Epigenetic changes of NR3C1 gene caused by early adversity have been observed in brain tissues and peripheral blood samples. Methylation levels of CpG sites measured in the exon region of the NR3C1 gene in leukocyte cells were associated with early adverse experiences in healthy adults [7] and adults with borderline personality disorder.[8] Methylation differences in leukocyte CpG sites located around the nerve growth factor-inducible protein A (NGFI-A) binding regions seem to be particularly affected by early adverse experiences.[7, 8] Similar changes were observed in human brain tissue. McGowan and colleagues demonstrated that individuals with histories of child abuse have higher methylation levels at specific CpG sites in the exon 1F of the promoter region of the NR3C1 gene in a seminal examination of postmortem hippocampal brain tissue of adult suicide victims.[6] Oberlander and colleagues demonstrated the associations between prenatal maternal depression symptoms and site-specific methylation levels of the NR3C1 gene in mixed mononuclear cells from human cord blood.[38] Meanwhile, this study also found that methylation levels were associated with infants’ salivary cortisol levels at 3 months of age. In another study, the authors found that prenatal psychological stress can have an impact on the methylation pattern of the children's NR3C1 gene, and not due to direct maternal transmission.[39] These results further suggested the connections between DNA methylation profiles and ongoing HPA axis activity.[38]
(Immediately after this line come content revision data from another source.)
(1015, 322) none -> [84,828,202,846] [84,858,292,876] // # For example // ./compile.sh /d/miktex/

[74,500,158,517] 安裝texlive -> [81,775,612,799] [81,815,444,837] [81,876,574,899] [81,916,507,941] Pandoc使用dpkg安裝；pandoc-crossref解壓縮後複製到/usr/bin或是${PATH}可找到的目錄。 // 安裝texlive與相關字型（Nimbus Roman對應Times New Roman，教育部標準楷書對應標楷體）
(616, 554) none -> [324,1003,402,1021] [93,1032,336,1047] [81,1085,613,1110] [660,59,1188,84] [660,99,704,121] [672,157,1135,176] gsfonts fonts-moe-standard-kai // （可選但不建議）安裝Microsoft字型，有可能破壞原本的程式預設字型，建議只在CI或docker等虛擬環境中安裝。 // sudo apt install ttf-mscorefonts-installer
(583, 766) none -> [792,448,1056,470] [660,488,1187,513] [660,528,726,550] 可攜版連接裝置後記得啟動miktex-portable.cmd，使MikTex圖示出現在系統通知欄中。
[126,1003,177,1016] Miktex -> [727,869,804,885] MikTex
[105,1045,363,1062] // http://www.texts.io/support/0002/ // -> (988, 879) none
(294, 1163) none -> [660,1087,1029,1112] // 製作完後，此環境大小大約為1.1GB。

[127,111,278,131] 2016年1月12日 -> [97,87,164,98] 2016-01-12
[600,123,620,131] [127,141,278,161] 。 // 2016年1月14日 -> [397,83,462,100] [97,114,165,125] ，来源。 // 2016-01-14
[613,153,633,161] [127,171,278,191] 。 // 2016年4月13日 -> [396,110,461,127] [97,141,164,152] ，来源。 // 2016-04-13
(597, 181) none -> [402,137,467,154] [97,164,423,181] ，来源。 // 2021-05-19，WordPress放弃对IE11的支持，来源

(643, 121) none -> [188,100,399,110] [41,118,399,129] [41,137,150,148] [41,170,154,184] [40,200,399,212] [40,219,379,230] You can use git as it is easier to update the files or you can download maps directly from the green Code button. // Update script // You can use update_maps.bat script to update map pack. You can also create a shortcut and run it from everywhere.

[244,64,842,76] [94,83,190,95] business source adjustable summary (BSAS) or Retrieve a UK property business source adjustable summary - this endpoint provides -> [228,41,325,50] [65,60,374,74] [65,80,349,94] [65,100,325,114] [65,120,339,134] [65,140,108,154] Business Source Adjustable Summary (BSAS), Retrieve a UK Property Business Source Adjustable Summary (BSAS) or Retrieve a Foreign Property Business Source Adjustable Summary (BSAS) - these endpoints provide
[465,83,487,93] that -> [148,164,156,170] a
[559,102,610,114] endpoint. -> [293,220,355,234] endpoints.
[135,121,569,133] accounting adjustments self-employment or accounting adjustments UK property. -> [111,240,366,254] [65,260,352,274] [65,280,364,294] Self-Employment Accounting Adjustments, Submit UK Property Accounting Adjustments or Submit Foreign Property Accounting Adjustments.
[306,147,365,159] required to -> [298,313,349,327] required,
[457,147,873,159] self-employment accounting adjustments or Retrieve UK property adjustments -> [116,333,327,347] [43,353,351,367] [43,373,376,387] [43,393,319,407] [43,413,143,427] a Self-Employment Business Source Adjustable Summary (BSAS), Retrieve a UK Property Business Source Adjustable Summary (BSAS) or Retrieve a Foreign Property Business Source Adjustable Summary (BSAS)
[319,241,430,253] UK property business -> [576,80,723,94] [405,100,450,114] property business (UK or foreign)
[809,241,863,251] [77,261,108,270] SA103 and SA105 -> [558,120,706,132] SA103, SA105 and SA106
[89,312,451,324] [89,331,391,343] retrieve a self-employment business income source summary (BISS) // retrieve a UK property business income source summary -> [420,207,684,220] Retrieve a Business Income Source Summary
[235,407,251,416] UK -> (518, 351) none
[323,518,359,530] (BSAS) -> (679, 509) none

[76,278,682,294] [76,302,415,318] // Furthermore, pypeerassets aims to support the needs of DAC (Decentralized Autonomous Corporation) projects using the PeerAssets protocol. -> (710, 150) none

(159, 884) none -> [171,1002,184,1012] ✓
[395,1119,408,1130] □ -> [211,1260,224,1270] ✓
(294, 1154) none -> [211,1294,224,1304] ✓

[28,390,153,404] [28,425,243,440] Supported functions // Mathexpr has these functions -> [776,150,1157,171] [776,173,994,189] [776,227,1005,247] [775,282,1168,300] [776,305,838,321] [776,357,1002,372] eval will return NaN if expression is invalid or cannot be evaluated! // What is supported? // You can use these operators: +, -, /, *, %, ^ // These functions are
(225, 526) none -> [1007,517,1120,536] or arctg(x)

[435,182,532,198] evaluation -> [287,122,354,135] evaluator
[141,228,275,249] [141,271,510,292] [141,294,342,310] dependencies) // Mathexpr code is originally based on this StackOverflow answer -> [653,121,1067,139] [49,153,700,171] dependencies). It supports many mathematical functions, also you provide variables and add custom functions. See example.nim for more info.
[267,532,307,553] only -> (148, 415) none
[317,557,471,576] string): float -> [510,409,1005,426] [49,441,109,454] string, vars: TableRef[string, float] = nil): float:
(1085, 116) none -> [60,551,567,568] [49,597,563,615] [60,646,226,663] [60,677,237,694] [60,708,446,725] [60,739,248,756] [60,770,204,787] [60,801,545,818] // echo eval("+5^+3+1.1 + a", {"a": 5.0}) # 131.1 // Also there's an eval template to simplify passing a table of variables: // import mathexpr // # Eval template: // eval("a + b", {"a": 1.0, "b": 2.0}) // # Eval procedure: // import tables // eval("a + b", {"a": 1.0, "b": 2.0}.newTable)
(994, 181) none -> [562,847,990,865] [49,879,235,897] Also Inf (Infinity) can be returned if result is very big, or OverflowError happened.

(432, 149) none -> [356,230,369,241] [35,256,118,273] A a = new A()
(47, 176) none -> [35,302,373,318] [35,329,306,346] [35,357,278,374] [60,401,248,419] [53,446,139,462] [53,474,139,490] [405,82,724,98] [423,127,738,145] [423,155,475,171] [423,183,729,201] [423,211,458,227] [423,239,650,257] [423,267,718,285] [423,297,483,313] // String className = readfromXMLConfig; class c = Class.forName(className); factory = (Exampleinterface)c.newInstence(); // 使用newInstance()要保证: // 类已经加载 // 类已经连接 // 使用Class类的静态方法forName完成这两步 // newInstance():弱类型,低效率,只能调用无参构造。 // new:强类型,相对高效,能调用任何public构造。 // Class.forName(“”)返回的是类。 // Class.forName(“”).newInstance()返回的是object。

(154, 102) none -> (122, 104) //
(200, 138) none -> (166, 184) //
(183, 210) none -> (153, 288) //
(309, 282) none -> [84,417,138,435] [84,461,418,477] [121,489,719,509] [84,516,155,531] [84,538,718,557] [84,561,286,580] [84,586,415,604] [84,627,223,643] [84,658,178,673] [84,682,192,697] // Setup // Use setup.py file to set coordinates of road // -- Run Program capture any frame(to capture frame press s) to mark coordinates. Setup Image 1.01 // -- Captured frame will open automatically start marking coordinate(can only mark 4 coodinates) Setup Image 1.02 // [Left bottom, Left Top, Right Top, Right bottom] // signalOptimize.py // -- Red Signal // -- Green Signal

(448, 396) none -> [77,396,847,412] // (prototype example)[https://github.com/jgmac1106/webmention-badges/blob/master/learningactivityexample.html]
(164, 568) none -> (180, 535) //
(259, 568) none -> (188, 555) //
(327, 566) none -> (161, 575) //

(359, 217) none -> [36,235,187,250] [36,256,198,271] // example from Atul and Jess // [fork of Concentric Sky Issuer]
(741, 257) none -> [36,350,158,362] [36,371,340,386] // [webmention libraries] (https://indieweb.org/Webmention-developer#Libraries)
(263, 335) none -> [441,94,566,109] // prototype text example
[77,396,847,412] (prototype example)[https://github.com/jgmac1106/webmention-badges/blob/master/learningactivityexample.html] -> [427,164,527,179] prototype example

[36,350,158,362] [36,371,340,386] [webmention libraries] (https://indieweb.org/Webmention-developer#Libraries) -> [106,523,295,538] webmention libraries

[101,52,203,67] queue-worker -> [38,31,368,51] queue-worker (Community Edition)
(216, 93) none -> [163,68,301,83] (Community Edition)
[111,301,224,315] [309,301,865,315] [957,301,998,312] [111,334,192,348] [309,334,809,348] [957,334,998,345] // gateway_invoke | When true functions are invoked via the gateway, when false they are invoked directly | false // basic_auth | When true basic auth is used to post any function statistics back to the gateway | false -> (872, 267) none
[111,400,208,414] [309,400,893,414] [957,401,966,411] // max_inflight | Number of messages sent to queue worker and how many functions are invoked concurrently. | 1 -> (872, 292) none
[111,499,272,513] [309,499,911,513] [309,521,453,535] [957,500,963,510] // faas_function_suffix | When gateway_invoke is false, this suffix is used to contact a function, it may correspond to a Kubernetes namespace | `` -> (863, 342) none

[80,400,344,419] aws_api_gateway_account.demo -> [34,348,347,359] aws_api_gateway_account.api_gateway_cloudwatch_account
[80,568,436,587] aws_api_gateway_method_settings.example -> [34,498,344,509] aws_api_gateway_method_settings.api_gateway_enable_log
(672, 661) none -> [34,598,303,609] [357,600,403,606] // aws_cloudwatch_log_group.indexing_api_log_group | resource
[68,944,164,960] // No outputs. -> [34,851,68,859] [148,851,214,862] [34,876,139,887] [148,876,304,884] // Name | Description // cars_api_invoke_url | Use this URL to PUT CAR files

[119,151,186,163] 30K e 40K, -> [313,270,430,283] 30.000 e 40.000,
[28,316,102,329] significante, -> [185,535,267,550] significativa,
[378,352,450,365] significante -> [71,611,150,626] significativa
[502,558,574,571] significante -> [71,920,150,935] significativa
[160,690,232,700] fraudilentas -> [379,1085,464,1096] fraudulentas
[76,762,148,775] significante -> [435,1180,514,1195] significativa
3.1.2. DNA methylation and cardiometabolic disease in HPA axis

The associations between polymorphisms of the NR3C1 gene and cardiometabolic disease have been confirmed in many studies.[4042] Recently, a study reported a link between the epigenetic modifications of the NR3C1 promoter, receptor gene, and physiological measures of the stress response.[43] The researchers found clear association between certain epigenetic alternations and blood pressure. In addition, the socially evaluated cold pressor test (completely immerse the hand in ice-cold (2–3 °C) water while watched by a woman and videotaped) induced a strong cardiovascular and HPA axis response.[44] Both cardiovascular systems and HPA axis were affected by functional genetic variants and methylation patterns. In a twin study, Zhao and colleagues observed an association between methylation of the promoter region of the NR3C1 gene in peripheral blood leukocytes and subclinical atherosclerosis. This association was independent of genetic, early family environmental and other coronary risk factors.[45]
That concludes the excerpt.